Au lendemain de la signature de l’accord de libre-échange entre l’Union européenne et les pays du MERCOSUR, le Département de la Côte-d’Or a annoncé une décision forte : l’interdiction des produits en provenance d’Amérique du Sud dans les restaurants scolaires des collèges, et notamment de la viande bovine. Une mesure qui s’inscrit dans une volonté affirmée de défendre l’agriculture locale et la souveraineté alimentaire française
Le Département adressera prochainement une circulaire aux chefs d’établissement et aux services de gestion afin de préciser les nouvelles conditions d’approvisionnement. L’objectif est clair : aucun produit alimentaire originaire d’Amérique du Sud ne devra figurer dans les assiettes des collégiens.
Une réponse politique à l’accord UE–MERCOSUR
Pour le président du Conseil départemental, François Sauvadet, cet accord de libre-échange représente une menace directe pour les filières agricoles françaises. Il dénonce une concurrence qu’il juge déloyale, reposant sur des normes sanitaires et environnementales souvent moins exigeantes que celles imposées aux producteurs européens.
« Nous ne pouvons accepter une concurrence déloyale qui mettrait en péril nos agriculteurs, nos territoires et notre souveraineté alimentaire », affirme-t-il.
Dès 2024, le Département s’était déjà positionné contre la poursuite des négociations entre l’Union européenne et les pays du MERCOSUR, demandant leur arrêt.
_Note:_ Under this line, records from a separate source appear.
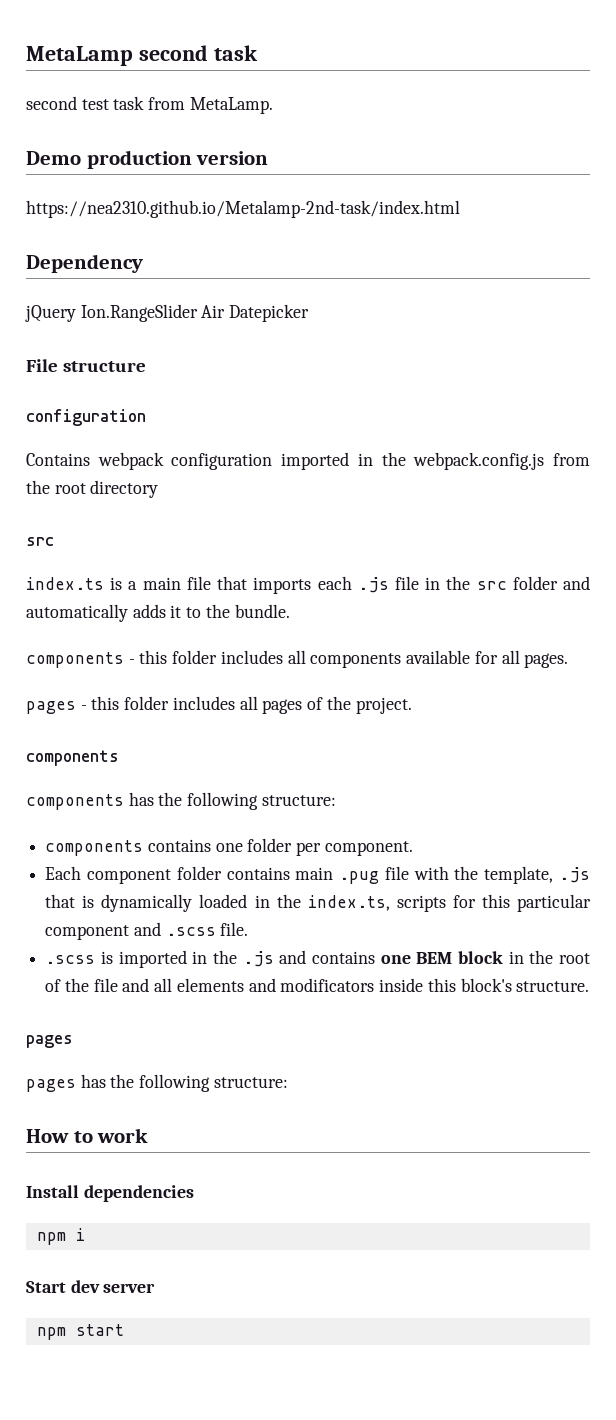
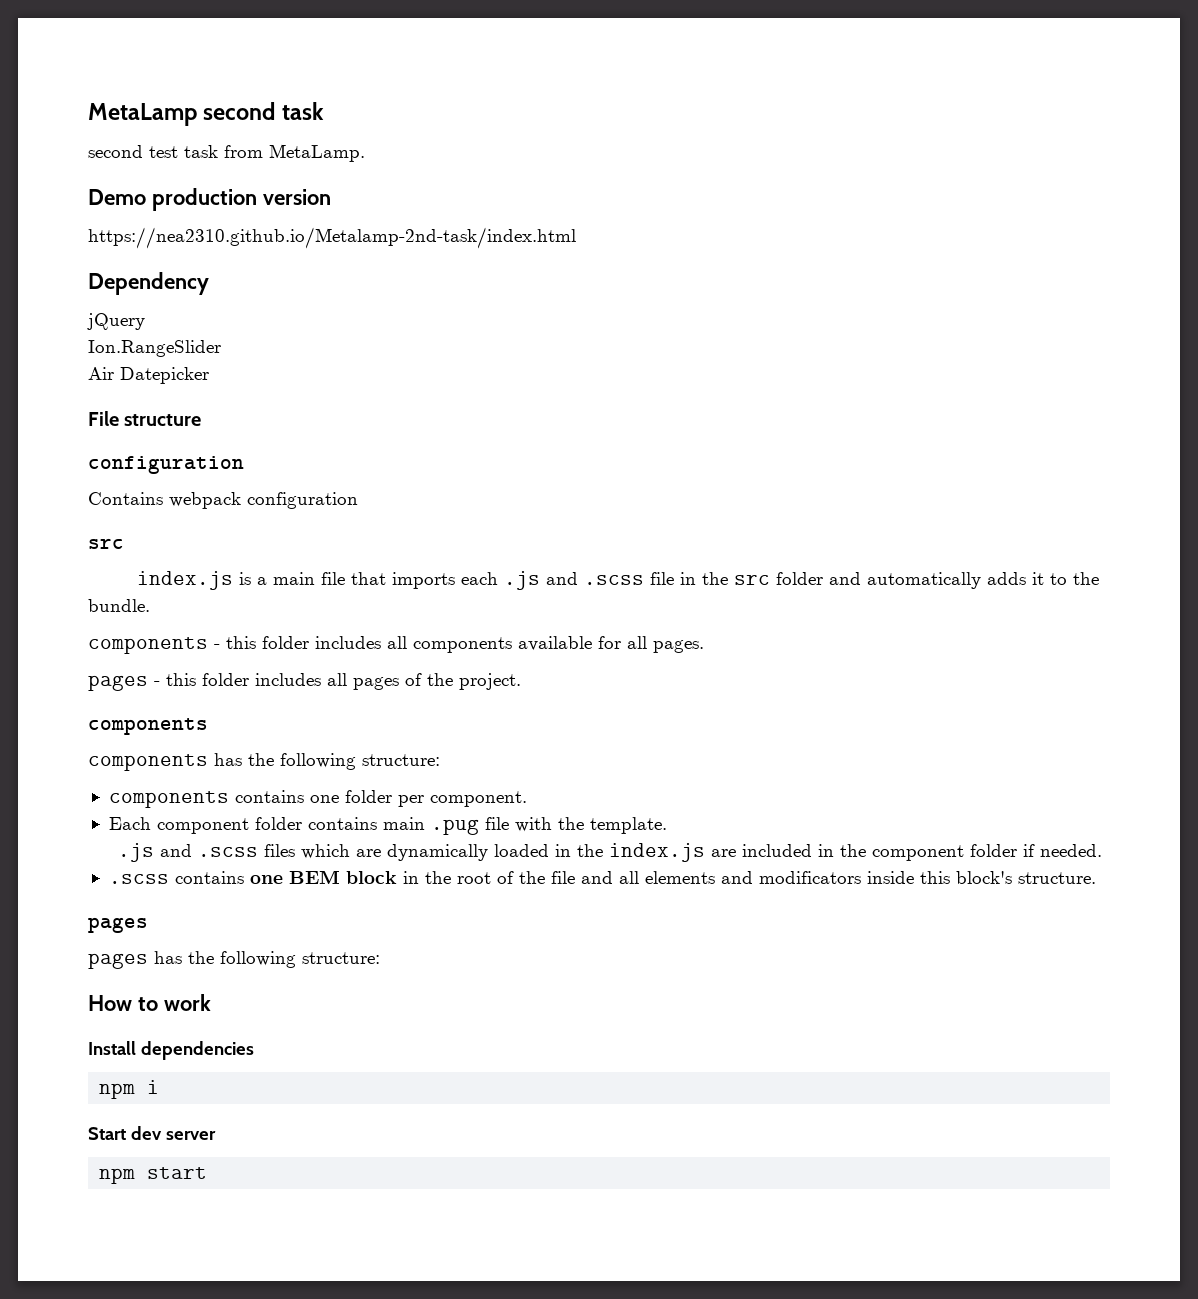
(76, 313) none -> (145, 321) //
(198, 313) none -> (221, 348) //
[281,452,591,470] [26,480,159,498] imported in the webpack.config.js from the root directory -> (358, 500) none
[26,577,104,590] index.ts -> [136,571,233,590] index.js
(389, 585) none -> [545,572,644,585] and .scss
[484,866,590,884] [45,894,591,912] [45,922,249,940] [45,950,307,968] template, .js that is dynamically loaded in the index.ts, scripts for this particular component and .scss file. // .scss is imported in the .js and -> [589,817,667,834] [118,843,1103,862] [108,874,169,884] template. // .js and .scss files which are dynamically loaded in the index.js are included in the component folder if needed. // .scss

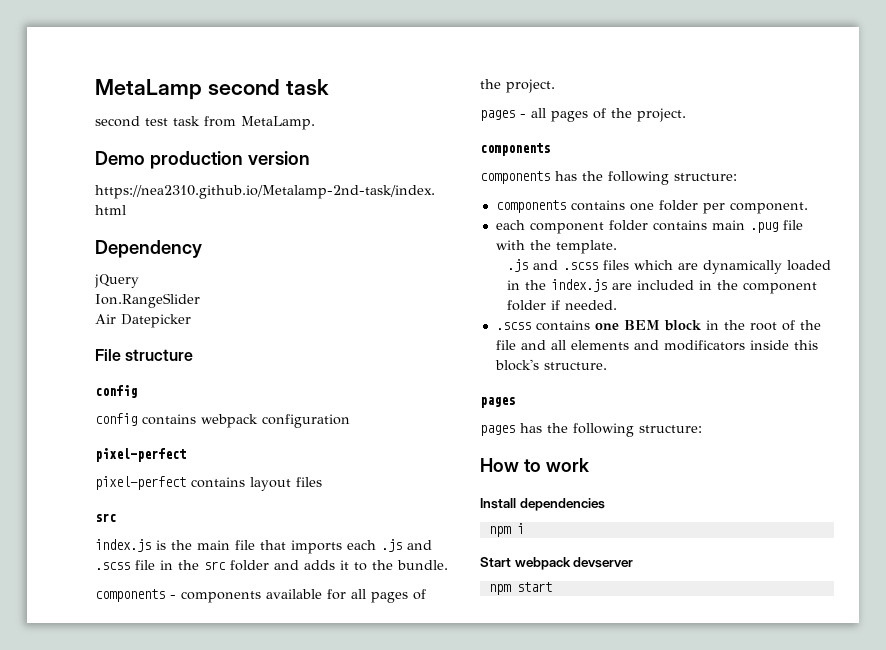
[88,456,244,474] [88,492,358,509] configuration // Contains webpack configuration -> [95,385,137,398] [95,413,350,428] [95,448,186,462] [95,476,322,491] config // config contains webpack configuration // pixel-perfect // pixel-perfect contains layout files
[256,577,267,585] a -> [171,540,192,550] the
[866,572,981,589] automatically -> (299, 565) none
[226,636,704,653] this folder includes all components available for all pages. -> [181,589,426,603] [480,79,555,93] components available for all pages of the project.
[166,673,321,686] this folder includes -> (526, 116) none
[108,817,151,830] Each -> [495,220,525,230] each
[130,1126,216,1140] dev server -> [514,557,634,570] webpack devserver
La décision annoncée aujourd’hui marque donc la traduction concrète de cette opposition sur le terrain des politiques publiques locales.
Soutenir l’élevage français et les circuits courts
Au-delà du refus des importations sud-américaines, la collectivité entend renforcer son engagement en faveur des productions locales. La protection de l’élevage français, et en particulier de son modèle familial et herbager, constitue un axe central de cette politique.
Selon François Sauvadet, il est indispensable de préserver la compétitivité des filières agricoles françaises tout en garantissant des exigences élevées en matière de qualité sanitaire et environnementale. Le Département mise également sur la traçabilité des produits, rendue plus facile par des circuits courts et des partenariats avec des producteurs du territoire.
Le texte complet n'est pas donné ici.